The former head of asset management at Switzerland’s largest pension fund, BVK, has been found guilty by Zurich District Court of multiple counts of corruption, money laundering and breach of confidentiality.
The court handed down a six-year prison sentence to the 57-year-old who accepted bribes of up to SFr1.7 million ($1.8 million) while employed by the employee pension fund of the canton of Zurich.
In the course of the bribe-taking, the man displayed “extreme criminal energy”, operating in a highly sophisticated way, the judge said.
The offender, who was ordered to pay back SFr500,000 to the canton as well as the proceeds of the sale of his holiday home in the south of France, has already spent six months behind bars awaiting trial.
Deemed a significant flight risk, the man was detained in court to begin serving his sentence.
One of the five co-accused who was charged with offering bribes and gifts in return for asset management contracts was acquitted on the grounds that the offences occurred too long ago.
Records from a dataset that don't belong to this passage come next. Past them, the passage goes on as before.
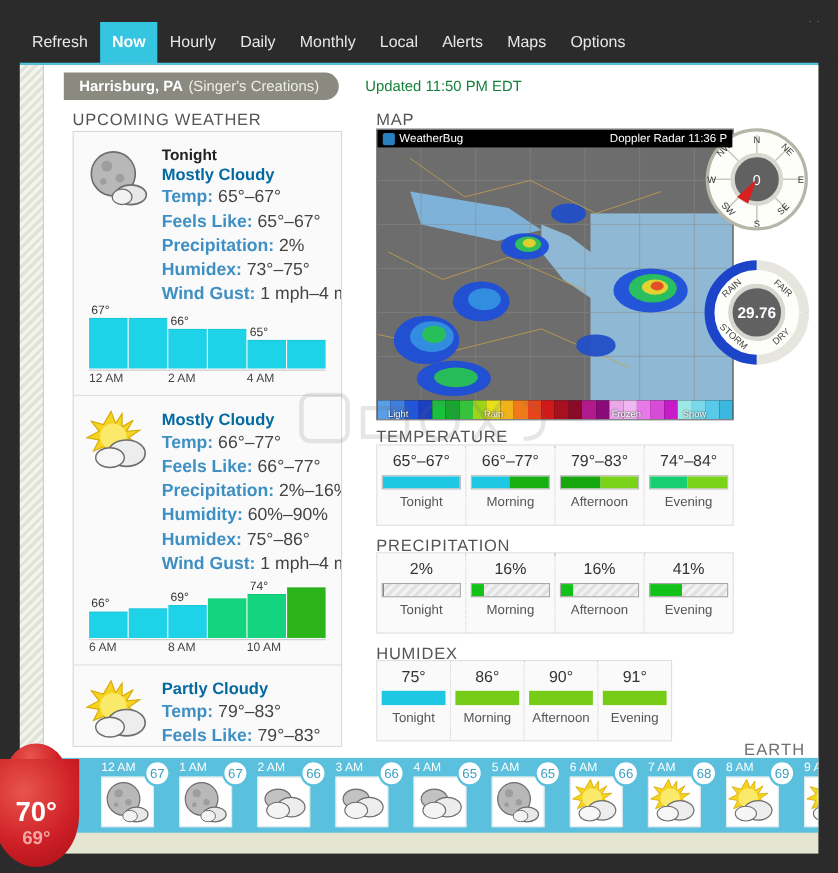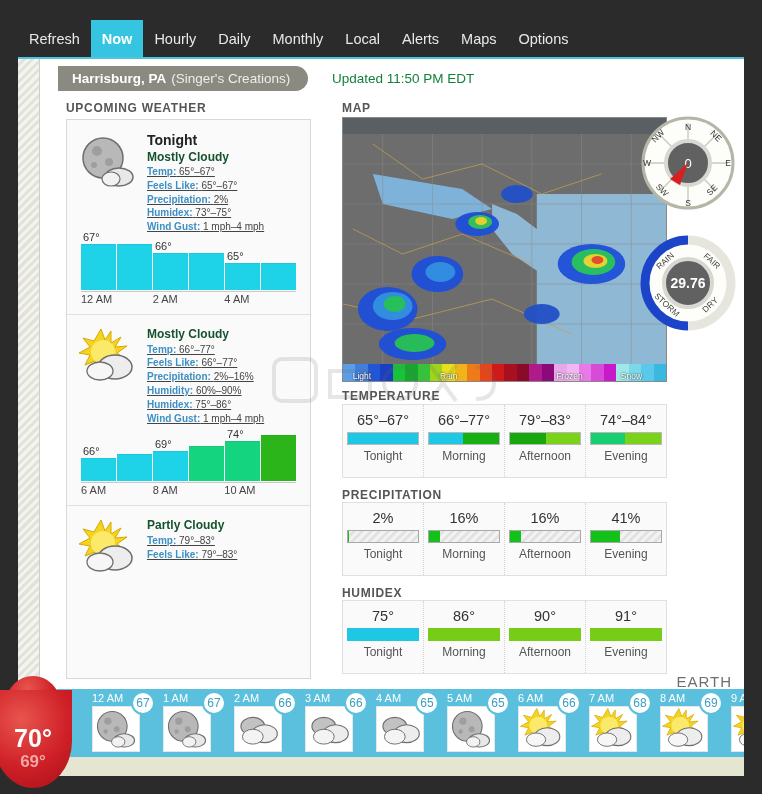"UPCOMING WEATHER" .seclabel { font-size: 12px -> 15px; font-weight: bold -> normal }
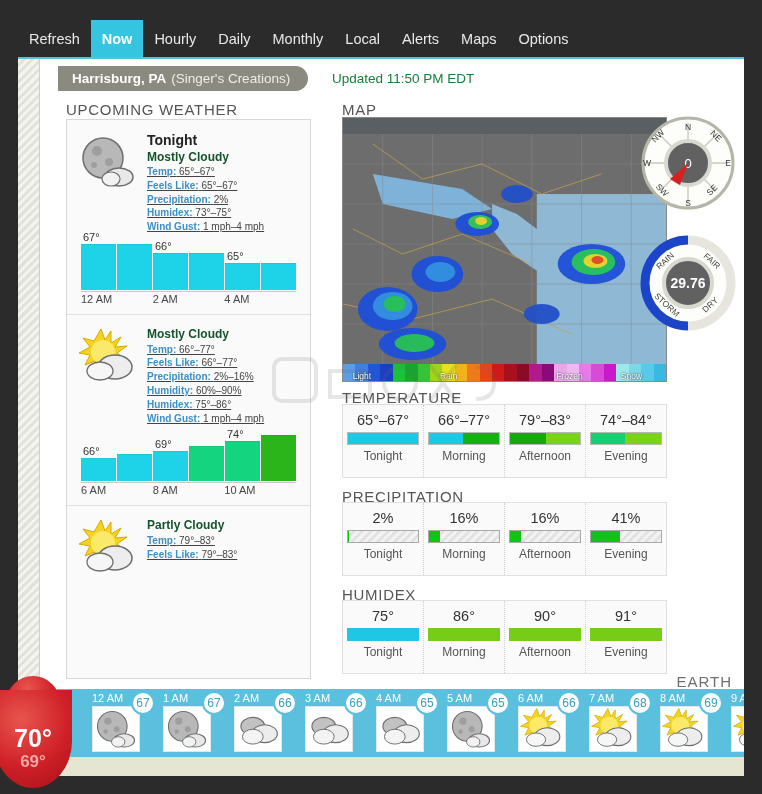"WeatherBug" div.maphdr { html: none -> <div> <span> <span></span> <span>WeatherBug</span> </span> <span>Doppler Radar 11:36 P</span> </div> }
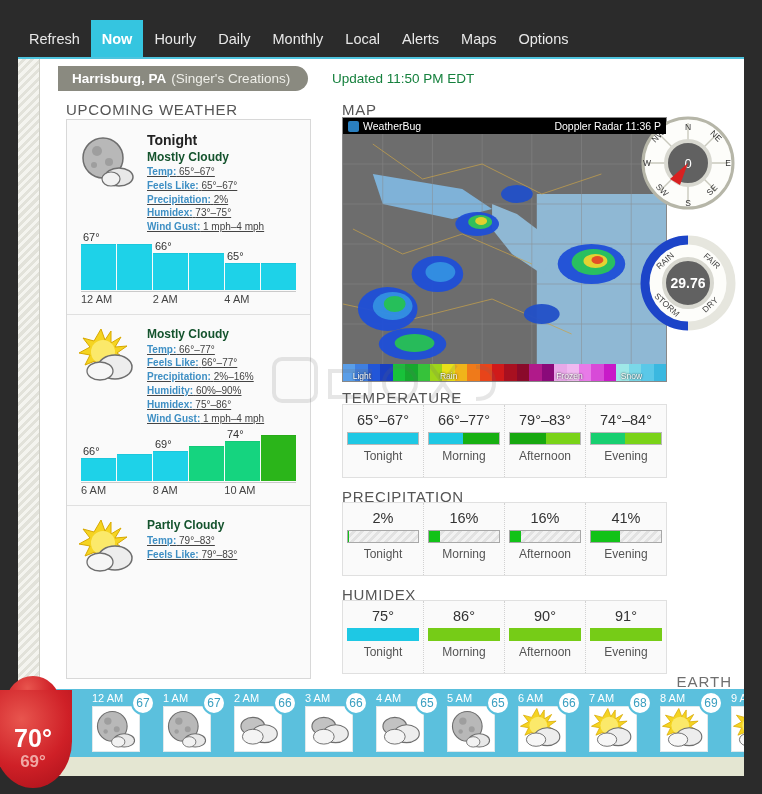"Mostly Cloudy" .wcond { color: #14532d -> #0369a1; font-size: 12px -> 15px }
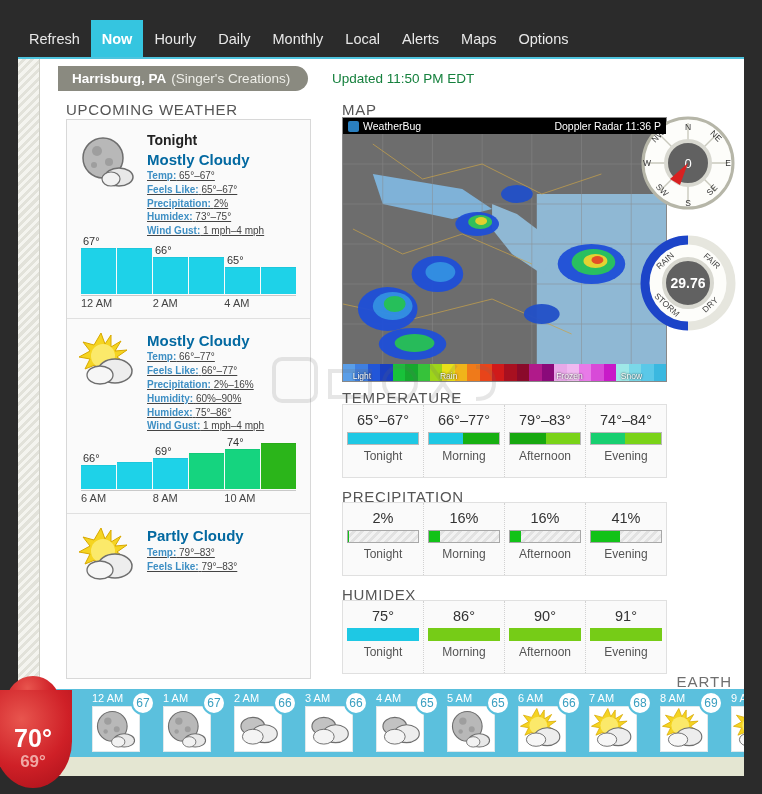"Temp: 65°–67°" .wline { font-size: 10px -> 16px; text-decoration: underline -> none }
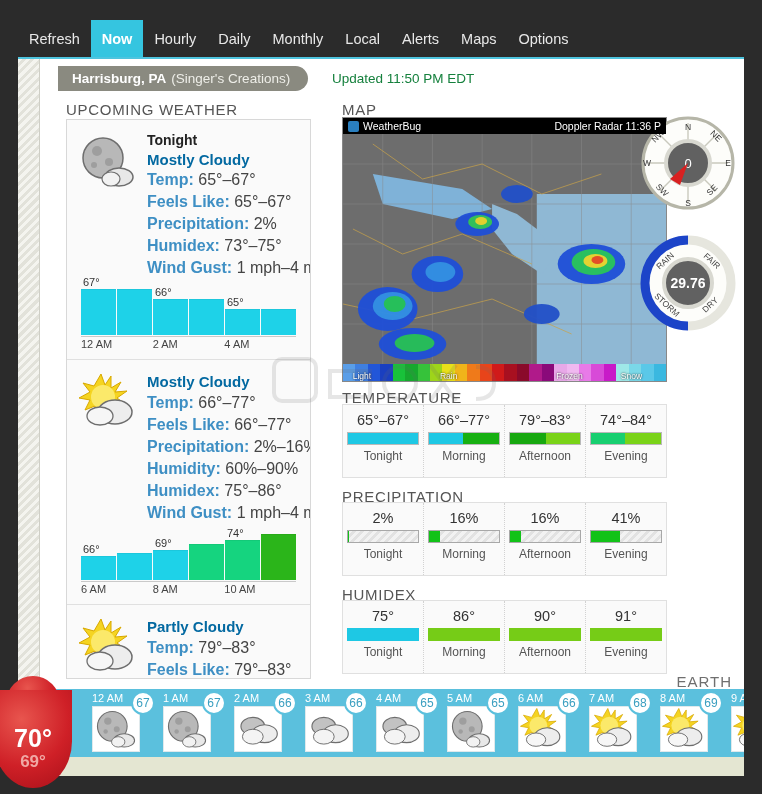"75°" div.panel { width: 325px -> 269px }
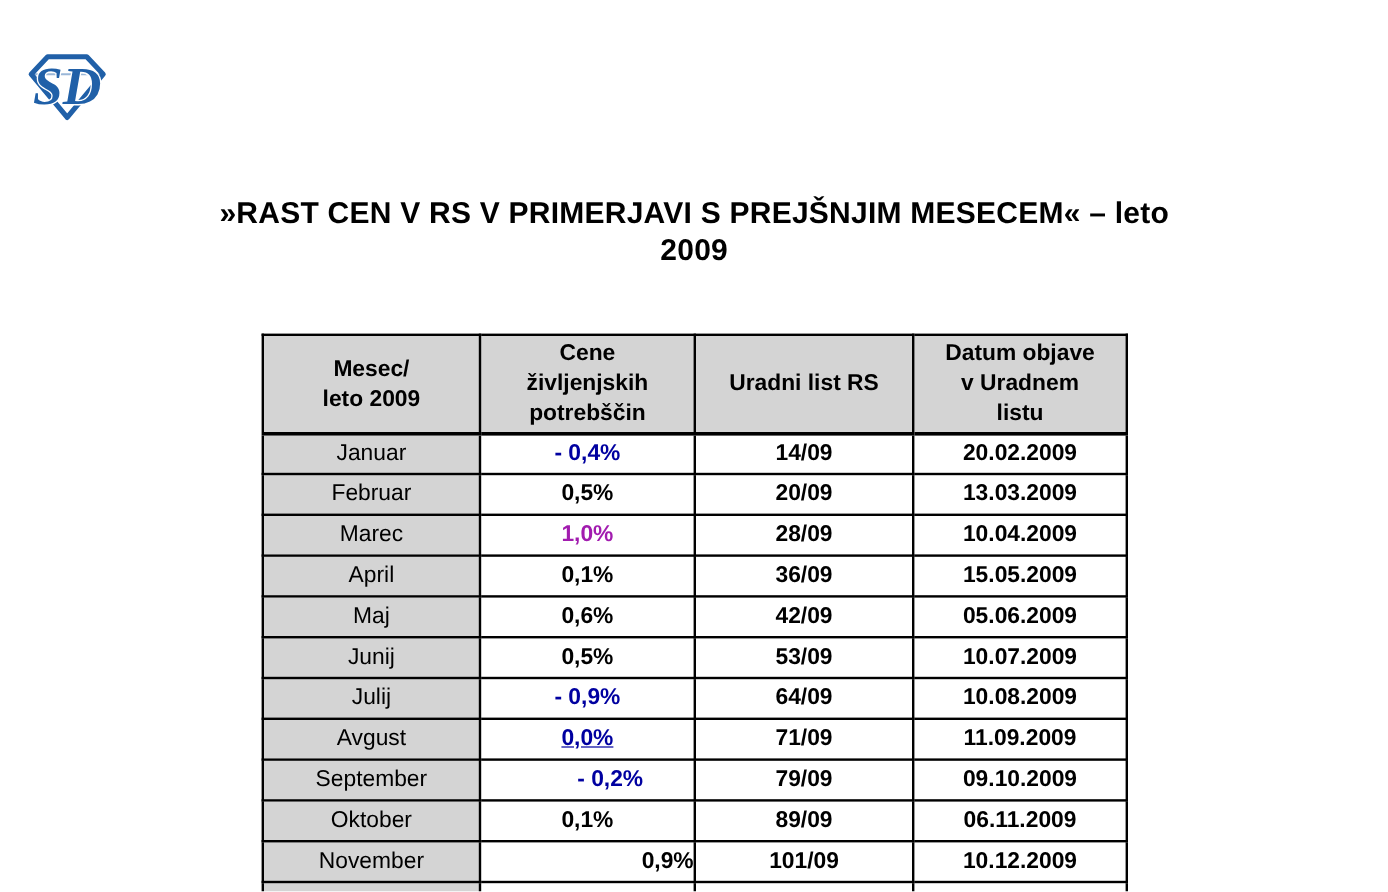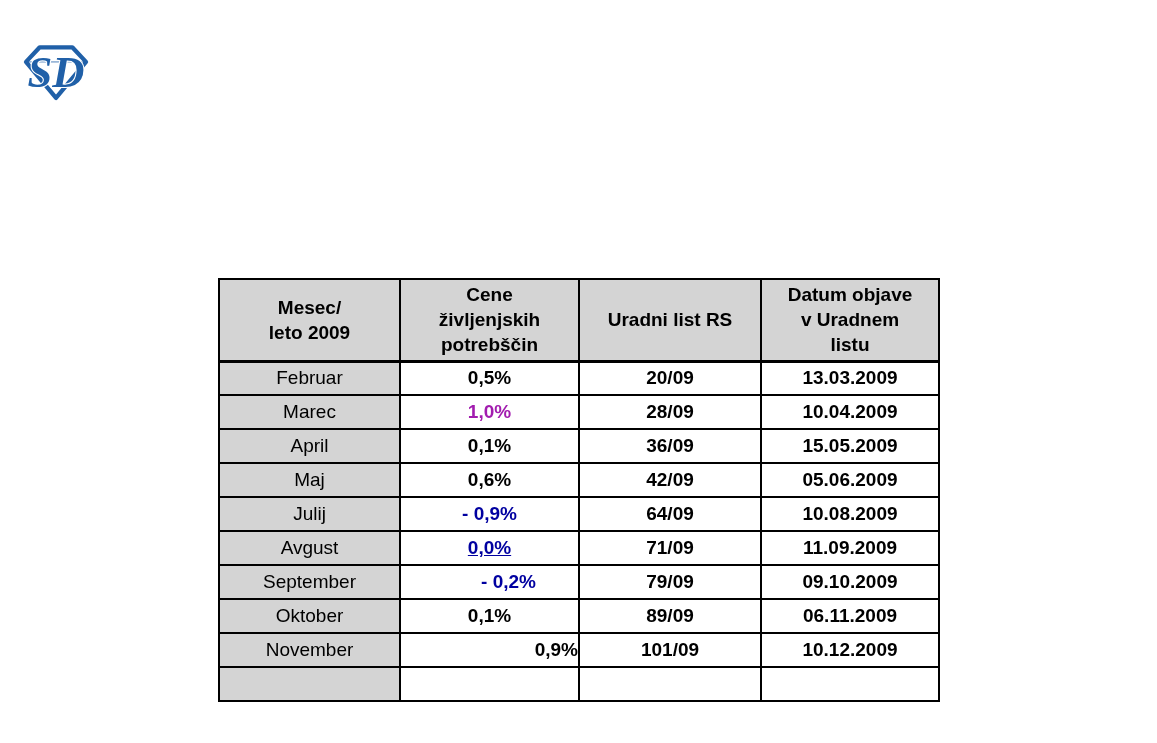"»RAST CEN V RS V" div.doc-title { html: none -> <div> <span>»RAST CEN V RS V PRIMERJAVI S PREJŠNJIM MESECEM« – leto</span> <span>2009</span> </div> }
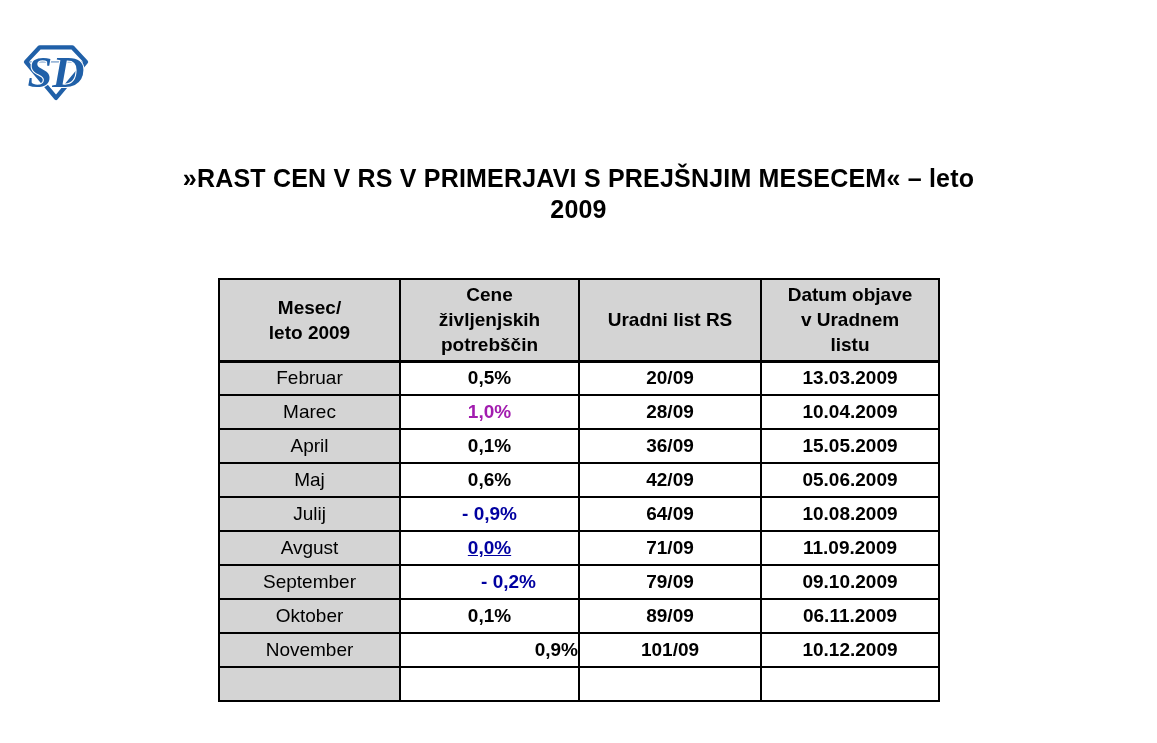"Januar" tr { html: none -> <tr> <td>Januar</td> <td>- 0,4%</td> <td>14/09</td> <td>20.02.2009</td> </tr> }
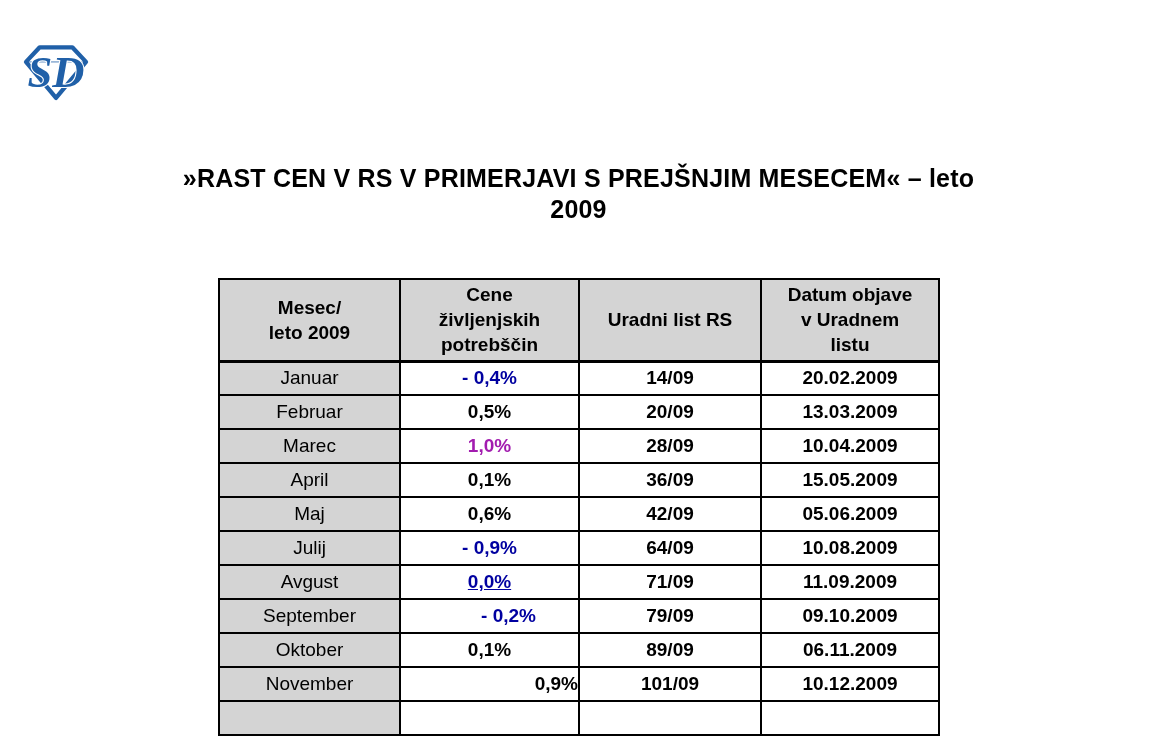"Junij" tr { html: none -> <tr> <td>Junij</td> <td>0,5%</td> <td>53/09</td> <td>10.07.2009</td> </tr> }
Two others received sentences of two and a half years each, with 18 months suspended, while the final two accused received shorter suspended sentences.
Cantonal prosecutor Robert Braun said the sentences were in line with expectations and “sent a clear signal against corruption”. The convicted men have ten days to appeal the verdicts.
There were other flaws in the administration of the pension fund as detailed in a report released last month by the Zurich canton parliamentary investigating committee.
The report found that the annual and long-term investment strategies pursued by BVK lacked a solid basis, and that the directors did not have the knowledge needed to make the decisions, yet failed to create a committee to provide knowledgeable support for strategic planning.
It specifically criticised the current finance director and three previous finance directors.
The committee estimated that bad decisions and overly high costs paid to external contractors cost BVK somewhere between several hundred million and one and a half billion francs.
The report charged that the Zurich cantonal government, in managing its employees’ pension fund, failed to take appropriate measures to bolster the fund in spite of signs in 2002 that it was undercapitalised. In 2008, the pension fund’s coverage ratio dropped to 81 per cent and it has not risen above 90 per cent since.